◆ **Given information**

○ ○ ○ ○

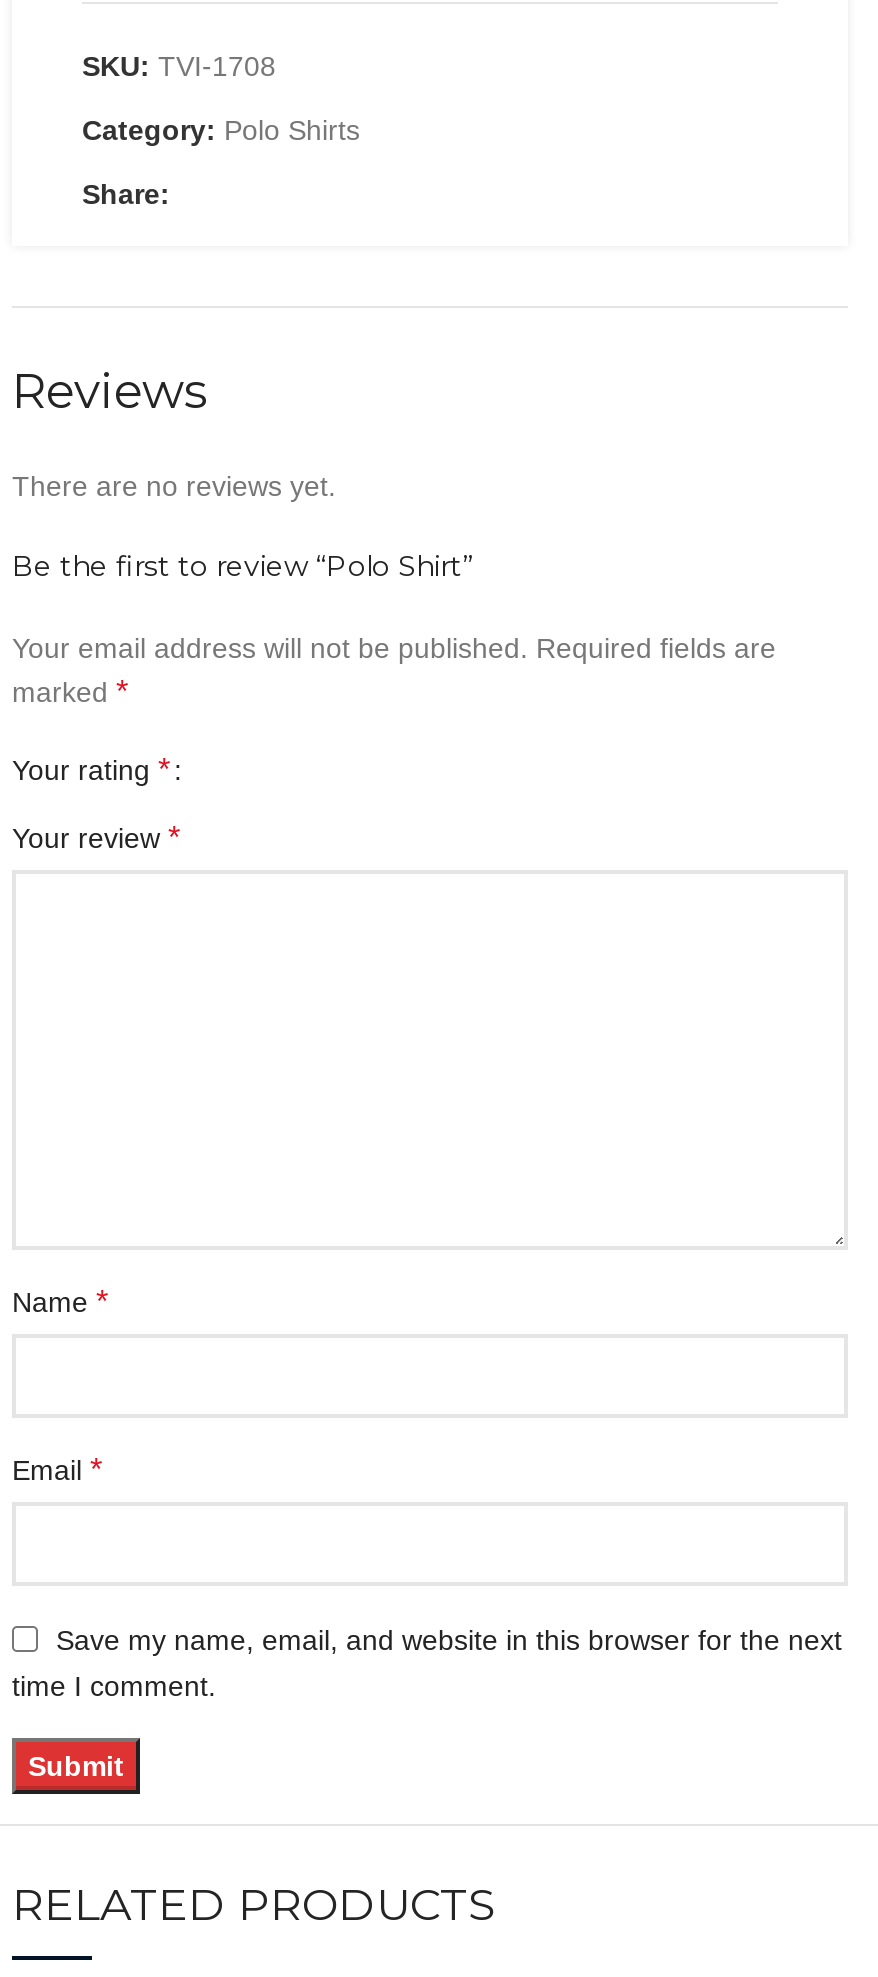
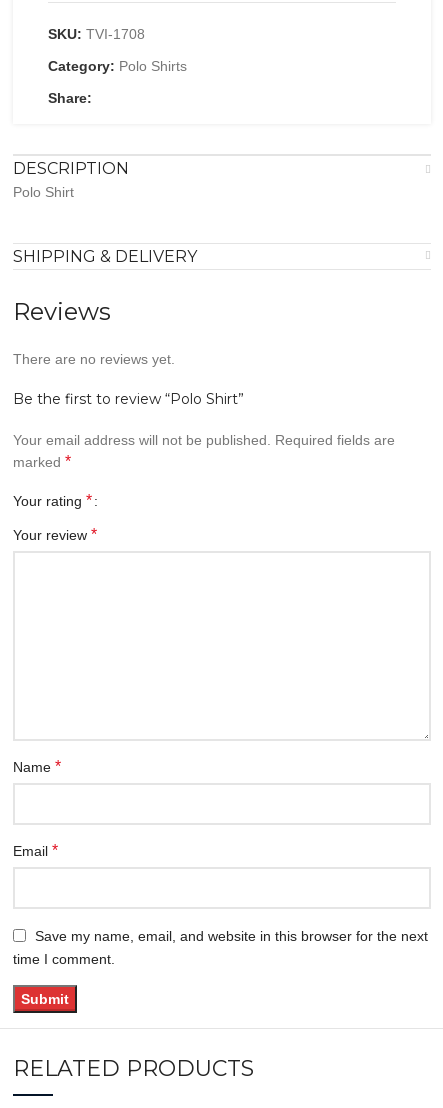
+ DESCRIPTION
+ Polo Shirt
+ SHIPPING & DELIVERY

○ ○ ○ ○

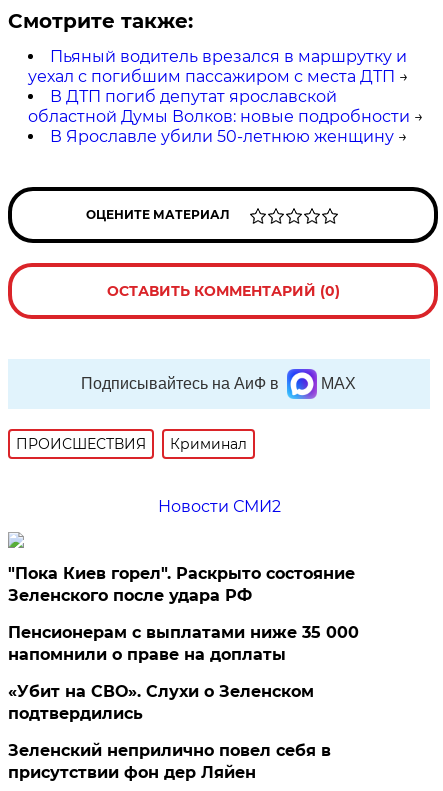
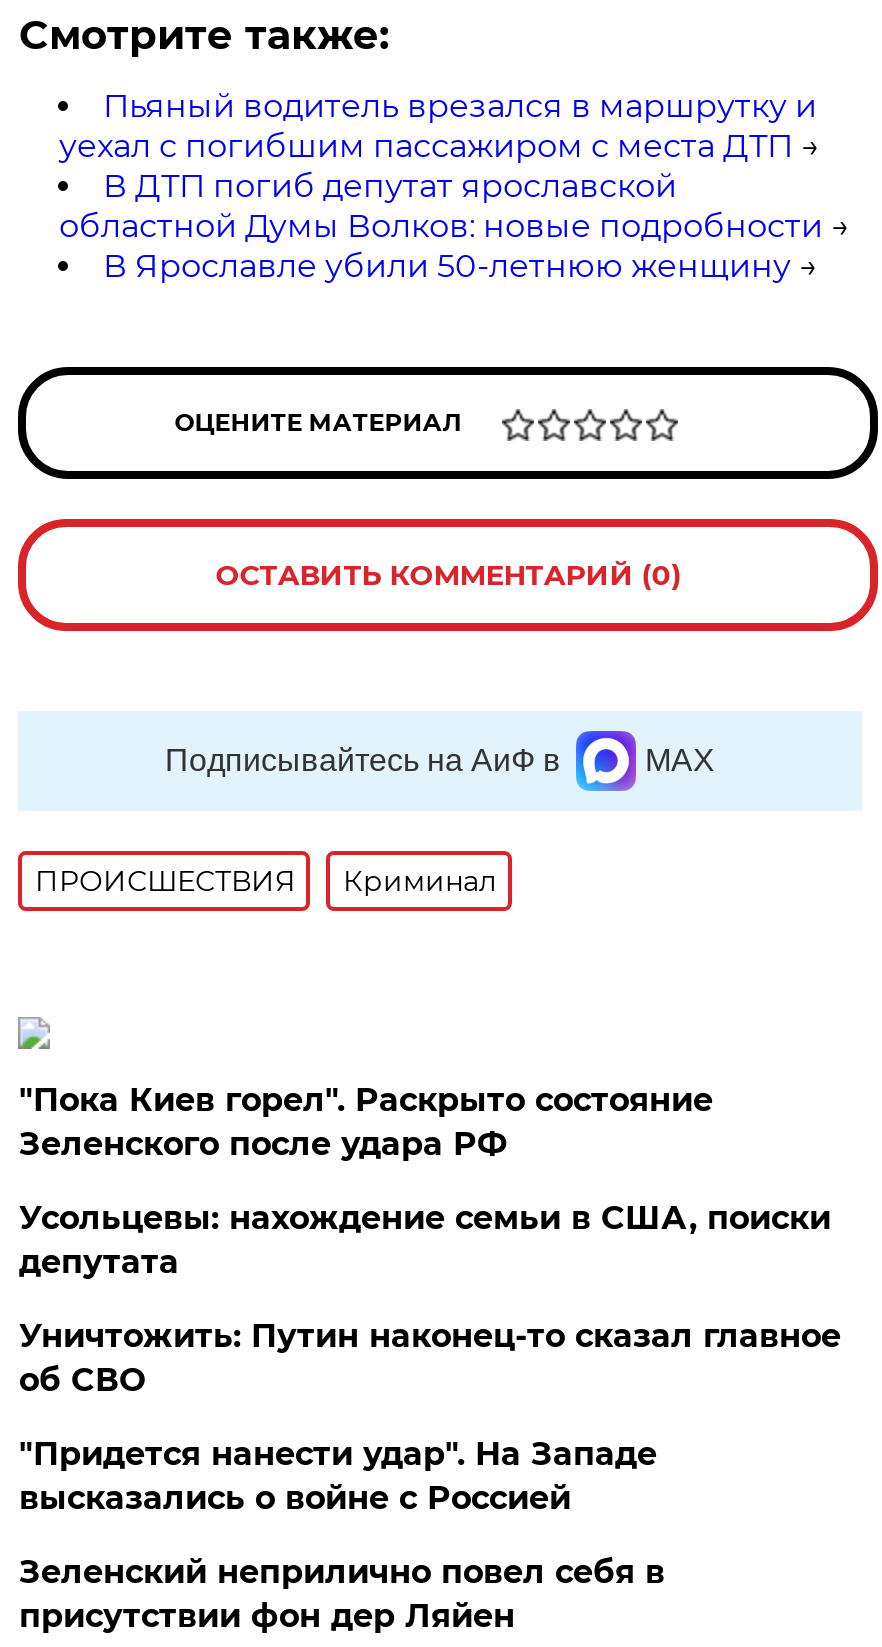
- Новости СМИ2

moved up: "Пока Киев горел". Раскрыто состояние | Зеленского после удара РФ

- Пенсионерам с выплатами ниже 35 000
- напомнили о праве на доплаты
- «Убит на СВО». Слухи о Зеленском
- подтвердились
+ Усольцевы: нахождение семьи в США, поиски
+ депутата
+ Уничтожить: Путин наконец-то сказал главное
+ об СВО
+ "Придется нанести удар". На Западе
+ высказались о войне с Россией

○ ○ ○ ○

◆ **Problem requirements**
From the listing above, repeat exactly the lines starting at the line that includes "в США, поиски" and ending at the line that includes "войне с Россией", with nothing outside that span.

◆ **Exercise output**
+ Усольцевы: нахождение семьи в США, поиски
+ депутата
+ Уничтожить: Путин наконец-то сказал главное
+ об СВО
+ "Придется нанести удар". На Западе
+ высказались о войне с Россией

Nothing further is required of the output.